Poco duró el asedio a la ciudad de Toro, pues su reina, la joven Elvira, prefirió ceder su herencia a Sancho y no entablar batalla con él. No tardó mucho el ambicioso Sancho en dirigirse a Zamora con sus huestes. Entre sus guerreros ya destacaba un joven castellano llamado Rodrigo Díaz de Vivar, a quien los moros temían como alma que lleva el diablo y que muy pronto comenzaron a llamar Sidi o Cid, que significa «señor». Este Rodrigo Díaz de Vivar se había trasladado de muy joven a Zamora, donde entonces residía la corte, y había sido compañero de juegos de Urraca y la pequeña Elvira. Llegados los quince años el cariño volvióse amor, y puede decirse que Rodrigo bebía los vientos por Urraca y que en más de una ocasión se habló de boda. Cuando fue el tiempo de ordenarse caballero, la misma Urraca le calzó las espuelas a Rodrigo, en la iglesia de Santiago de los Caballeros, extramuros de la ciudad de Zamora, donde se realizaban aquel tipo de ceremonias.
Pero volvamos a Sancho: estando ya frente a las murallas, el orgulloso castellano envió mandados a su hermana Urraca, prome­tiéndole grandes regalos si cedía la ciudad a su imperio. Urraca se negó una y mil veces, y maldijo a su hermano: le recordó la orden de su padre y le instó a que se retirara de la ciudad.
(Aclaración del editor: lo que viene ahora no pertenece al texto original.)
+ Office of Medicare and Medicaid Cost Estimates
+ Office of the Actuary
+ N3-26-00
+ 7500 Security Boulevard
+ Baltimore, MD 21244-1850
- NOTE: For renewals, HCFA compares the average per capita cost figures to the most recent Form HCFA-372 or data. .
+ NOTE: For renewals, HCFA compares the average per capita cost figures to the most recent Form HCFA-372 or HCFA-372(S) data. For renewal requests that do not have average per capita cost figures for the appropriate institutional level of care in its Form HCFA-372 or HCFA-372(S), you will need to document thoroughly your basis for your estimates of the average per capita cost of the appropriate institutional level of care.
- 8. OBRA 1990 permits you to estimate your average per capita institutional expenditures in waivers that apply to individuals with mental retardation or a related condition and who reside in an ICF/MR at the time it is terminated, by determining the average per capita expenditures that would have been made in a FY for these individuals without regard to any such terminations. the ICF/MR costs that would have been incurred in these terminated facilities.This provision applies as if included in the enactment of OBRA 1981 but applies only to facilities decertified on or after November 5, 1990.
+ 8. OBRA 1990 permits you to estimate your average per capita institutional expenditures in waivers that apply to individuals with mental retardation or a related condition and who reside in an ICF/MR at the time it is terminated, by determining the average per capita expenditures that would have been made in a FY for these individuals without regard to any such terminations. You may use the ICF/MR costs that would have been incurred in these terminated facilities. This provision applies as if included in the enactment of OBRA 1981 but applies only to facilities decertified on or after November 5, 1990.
Airado y soberbio como era, Sancho ordenó la batalla. El nuevo rey capitaneaba sus huestes y las enviaba contra la fortaleza del lado de la vega, pero los zamoranos resistían con gran valor aquellos envites y había gran mortandad entre los partidarios de Sancho. Al contrario, por el lado que el Cid atacaba, la brecha se hacía cada vez mayor y los soldados de Urraca estaban en trance de rendirse. Viendo esto, la reina de Zamora no dudó en asomarse a las murallas y desde allí, señalando al que fuera su amigo y amante, le gritó:
-¡Afuera, afuera, Rodrigo, soberbio castellano! ¡Más te valdría recordar que yo misma te calcé espuelas y te hice caballero en el altar de Santiago! ¡Tú, traidor en armas y amores, me abandonaste por Jimena, con ella sólo tienes dineros, conmigo habrías tenido un reino! ¡Bien te casaste, Rodrigo, que dejaste a la hija de un rey por casarte con la de un vasallo!
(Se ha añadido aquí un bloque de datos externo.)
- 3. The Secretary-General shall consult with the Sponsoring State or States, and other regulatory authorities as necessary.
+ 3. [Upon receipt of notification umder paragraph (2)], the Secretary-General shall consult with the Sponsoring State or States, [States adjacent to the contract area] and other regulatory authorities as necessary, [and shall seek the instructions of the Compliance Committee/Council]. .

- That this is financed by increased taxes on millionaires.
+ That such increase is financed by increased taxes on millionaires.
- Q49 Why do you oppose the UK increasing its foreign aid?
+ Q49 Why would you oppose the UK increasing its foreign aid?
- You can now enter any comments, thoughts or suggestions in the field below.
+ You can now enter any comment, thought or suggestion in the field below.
Dejó caer entonces su espada Rodrigo, y recordó los dulces momentos que viviera en aquella ciudad a la que ahora trataba de asolar. Sus estrechas calles, sus rincones apacibles y hermosos... sus gentes, a quienes tanto había querido. Giró el rostro y gritando a sus soldados dijo:
-¡Afuera, afuera los míos! ¡Que desde aquella torre me han lanzado una flecha y me han herido el corazón! ¡Afuera! ¡Afuera! ¡Que ya no siento ningún remedio y he de vivir penado el resto de mis días!
No quiso Rodrigo responder a Sancho cuando éste le preguntó por qué había abandonado la lucha y cuál era la herida que había sufrido. Solo y triste, se recogió en su tienda y lloró amargamente los amores perdidos y el recuerdo de su amada Urraca.
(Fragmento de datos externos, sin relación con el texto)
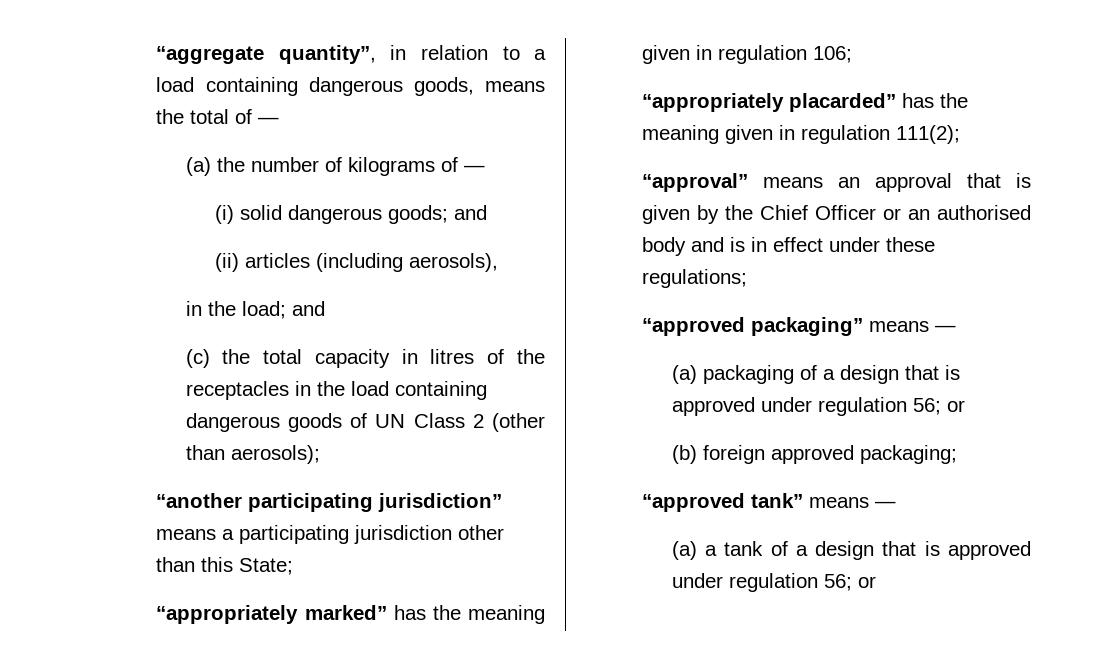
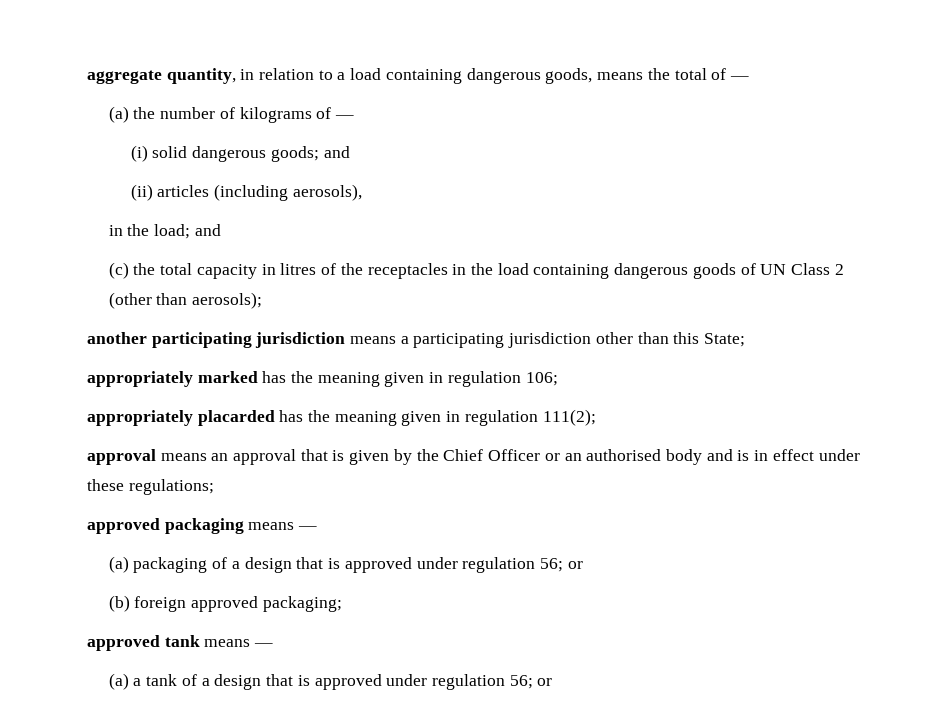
- “aggregate quantity”, in relation to a load containing dangerous goods, means the total of —
+ aggregate quantity, in relation to a load containing dangerous goods, means the total of —
- “another participating jurisdiction” means a participating jurisdiction other than this State;
+ another participating jurisdiction means a participating jurisdiction other than this State;
- “appropriately marked” has the meaning given in regulation 106;
+ appropriately marked has the meaning given in regulation 106;
- “appropriately placarded” has the meaning given in regulation 111(2);
+ appropriately placarded has the meaning given in regulation 111(2);
- “approval” means an approval that is given by the Chief Officer or an authorised body and is in effect under these regulations;
+ approval means an approval that is given by the Chief Officer or an authorised body and is in effect under these regulations;
- “approved packaging” means —
+ approved packaging means —
- “approved tank” means —
+ approved tank means —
Zamora no se rendía a pesar del asedio. El rey Sancho había renunciado a la batalla, pero había dispuesto a sus soldados en torno a la muralla, de modo que nadie podía entrar o salir de la ciudad. Esperaba que el hambre y la sed consumiera los ánimos de aquellos indómitos ciudadanos o, al menos, que Urraca tuviera lástima de sus penurias y acabara por rendirse.
Pero la reina de Zamora, acosada por su hermano, abandonada por Rodrigo Díaz de Vivar e injuriada por los soberbios castellanos, ideó un maléfico plan: buscó entre todos los zamoranos al más osado y, en reunión secreta, le ordenó salir de las murallas al cobijo de la noche y asesinar a Sancho mientras dormía.
Vellido Dolfos era el nombre de este criminal: nada temía, pues iba a ser colgado por asesino y traidor. No dudó este hombre pendenciero en cumplir su promesa a cambio de la libertad y de algunas monedas. Abandonó el castillo una noche cerrada y se internó, como serpiente, en los cuarteles castellanos. Aún se ignora cómo pudo introducirse (si no fue por artes mágicas) en la tienda de Sancho y allí, alevosamente lo apuñaló. Dando alaridos y ensangrentado, blandiendo el puñal homicida, Vellido Dolfos huía al tiempo que intentaba alcanzar un pequeño postigo de la muralla.
Rodrigo, que estaba desvelado, lo oyó y montando su caballo lo persiguió tan velozmente como pudo. Pero, en tan sorpresivo lance, no pudo calzar las espuelas, aquellas que Urraca le ofreciera para ordenarlo caballero, y sin tener con qué azuzar a su caballo, no pudo alcanzar al asesino. Por una pequeña puerta, Vellido Dolfos se internó en la ciudad: quedó para siempre en la memoria del pueblo aquella infamia y el postigo pasó a llamarse el Portillo de la Traición, que aún puede verse en las murallas zamoranas.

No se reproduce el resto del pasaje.